Más estrategia y menos táctica FRANCISCO PÉREZ
La inversión pública en infraestructuras hace tiempo que dejó de contemplarse como un instrumento para regular la demanda y el ciclo económico, pasando a ser considerada una pieza clave de las políticas de oferta que debe contribuir a promover el crecimiento a medio y largo plazo. Con las infraestructuras se acumula capital público, gracias al cual se amplían y modifican las condiciones en las que se ofrecen múltiples servicios de transporte, de suministro de agua, energía o comunicaciones, de educación o sanidad... Como sucede con la inversión privada, sin una adecuada dotación de capital, ni la economía ni los servicios públicos pueden funcionar con las características que hoy se requieren en los países desarrollados.Durante las últimas dos décadas, España ha realizado un notable esfuerzo por mejorar su dotación de infraestructuras, pero en algunas de ellas todavía no ha alcanzado los niveles adecuados para un país avanzado. Si las infraestructuras han de ser una palanca del crecimiento, es necesario que el esfuerzo inversor prosiga y, sobre todo, que sea productivo. Sólo así la convergencia en las dotaciones de infraestructuras contribuirá a la convergencia en renta real.
El primer obstáculo que dificulta el pleno aprovechamiento de las inversiones realizadas es la irregularidad del ritmo inversor: la gestión pública de asuntos que afectan al largo plazo depende todavía en España del ciclo político y no es capaz de contribuir a estabilizar el ciclo económico. Al contrario, más bien lo acentúa, utilizando la inversión como variable de ajuste del presupuesto. Este comportamiento tiene inconvenientes para el sector de la construcción, que ve sometido el volumen de contratación a un régimen de ducha escocesa; pero, sobre todo, produce efectos nocivos sobre la programación y la coherencia de las prioridades y, en consecuencia, sobre la ejecución ordenada de los proyectos más necesarios.

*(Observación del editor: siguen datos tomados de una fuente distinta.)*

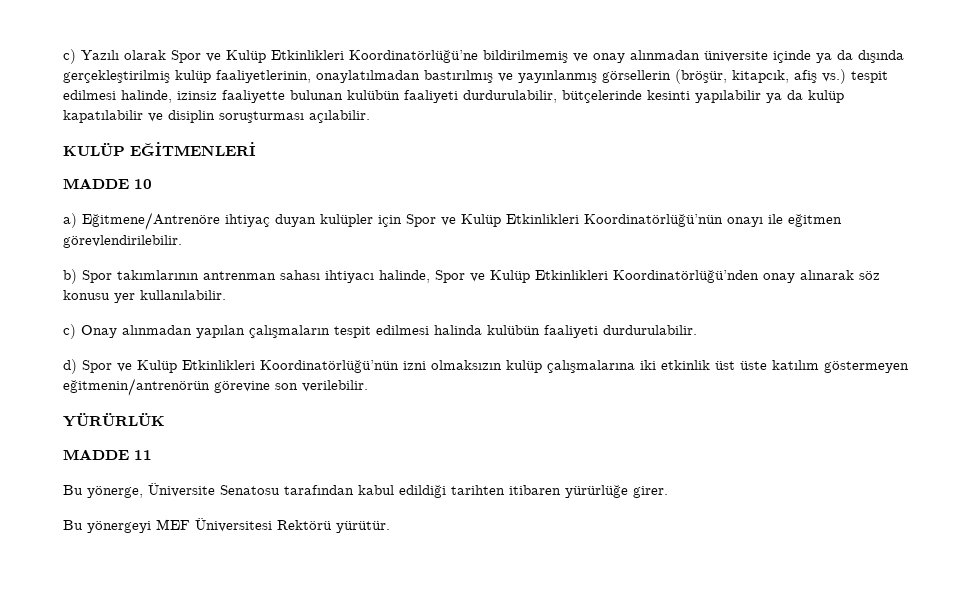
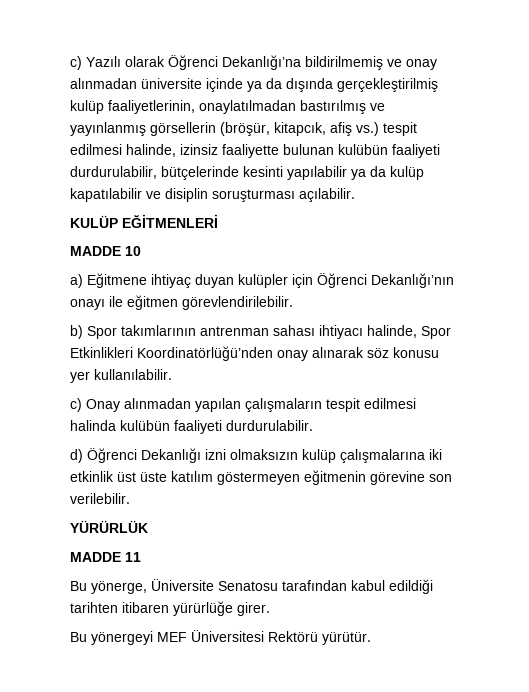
- c) Yazılı olarak Spor ve Kulüp Etkinlikleri Koordinatörlüğü’ne bildirilmemiş ve onay alınmadan üniversite içinde ya da dışında gerçekleştirilmiş kulüp faaliyetlerinin, onaylatılmadan bastırılmış ve yayınlanmış görsellerin (bröşür, kitapcık, afiş vs.) tespit edilmesi halinde, izinsiz faaliyette bulunan kulübün faaliyeti durdurulabilir, bütçelerinde kesinti yapılabilir ya da kulüp kapatılabilir ve disiplin soruşturması açılabilir.
+ c) Yazılı olarak Öğrenci Dekanlığı’na bildirilmemiş ve onay alınmadan üniversite içinde ya da dışında gerçekleştirilmiş kulüp faaliyetlerinin, onaylatılmadan bastırılmış ve yayınlanmış görsellerin (bröşür, kitapcık, afiş vs.) tespit edilmesi halinde, izinsiz faaliyette bulunan kulübün faaliyeti durdurulabilir, bütçelerinde kesinti yapılabilir ya da kulüp kapatılabilir ve disiplin soruşturması açılabilir.
- a) Eğitmene/Antrenöre ihtiyaç duyan kulüpler için Spor ve Kulüp Etkinlikleri Koordinatörlüğü’nün onayı ile eğitmen görevlendirilebilir.
+ a) Eğitmene ihtiyaç duyan kulüpler için Öğrenci Dekanlığı’nın onayı ile eğitmen görevlendirilebilir.
- b) Spor takımlarının antrenman sahası ihtiyacı halinde, Spor ve Kulüp Etkinlikleri Koordinatörlüğü’nden onay alınarak söz konusu yer kullanılabilir.
+ b) Spor takımlarının antrenman sahası ihtiyacı halinde, Spor Etkinlikleri Koordinatörlüğü’nden onay alınarak söz konusu yer kullanılabilir.
- d) Spor ve Kulüp Etkinlikleri Koordinatörlüğü’nün izni olmaksızın kulüp çalışmalarına iki etkinlik üst üste katılım göstermeyen eğitmenin/antrenörün görevine son verilebilir.
+ d) Öğrenci Dekanlığı izni olmaksızın kulüp çalışmalarına iki etkinlik üst üste katılım göstermeyen eğitmenin görevine son verilebilir.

En un país que crece regularmente, como España, los estrangulamientos que se observan periódicamente en determinados servicios de infraestructuras son el claro reflejo de una inadecuada previsión o de incapacidad de gestión. De ambas cosas son responsables los Gobiernos, por más que sea ciertamente complicado anticipar la evolución de las necesidades de los distintos servicios en horizontes temporales muy largos. Los cuellos de botella, que en los ochenta fueron visibles en las carreteras y en los noventa detectamos en los aeropuertos o el ferrocarril, son manifestaciones concretas de estas deficiencias. También es responsabilidad de las políticas que las demandas rápidamente crecientes de los nuevos servicios de telemática y telecomunicaciones sufran estrangulamientos derivados de unas infraestructuras insuficientes o de una regulación perniciosa para el acceso fácil, rápido y barato de toda la población a esas tecnologías en cuyo dominio nos jugamos el porvenir.
La pregunta que ha de plantearse de cara al futuro es cómo puede garantizar el Gobierno de un país desarrollado un ritmo de crecimiento de los servicios de infraestructuras, adecuado a una demanda fuerte y cambiante de los mismos. El aumento del nivel de renta y el progreso técnico producen saltos y desplazamientos de nuestras demandas de servicios públicos, lo que exige respuestas flexibles que encajan mal con una oferta encorsetada por la rigidez presupuestaria y la presión -a veces paralizante- de la táctica política del momento. Por eso, en periodo electoral, es oportuno llamar la atención sobre la importancia de que los aspirantes a gobernar se manifiesten sobre el qué y el cómo de su estrategia de infraestructuras. Para que resulten creíbles los compromisos con los objetivos de convergencia real con el resto del mundo desarrollado habrán de decir si consideran necesario, o no, promover cambios profundos en este ámbito de la gestión pública, crucial para el crecimiento.
Francisco Pérez es catedrático de la Universidad de Valencia y director de Investigación del Instituto Valenciano de Investigaciones Económicas (IVIE).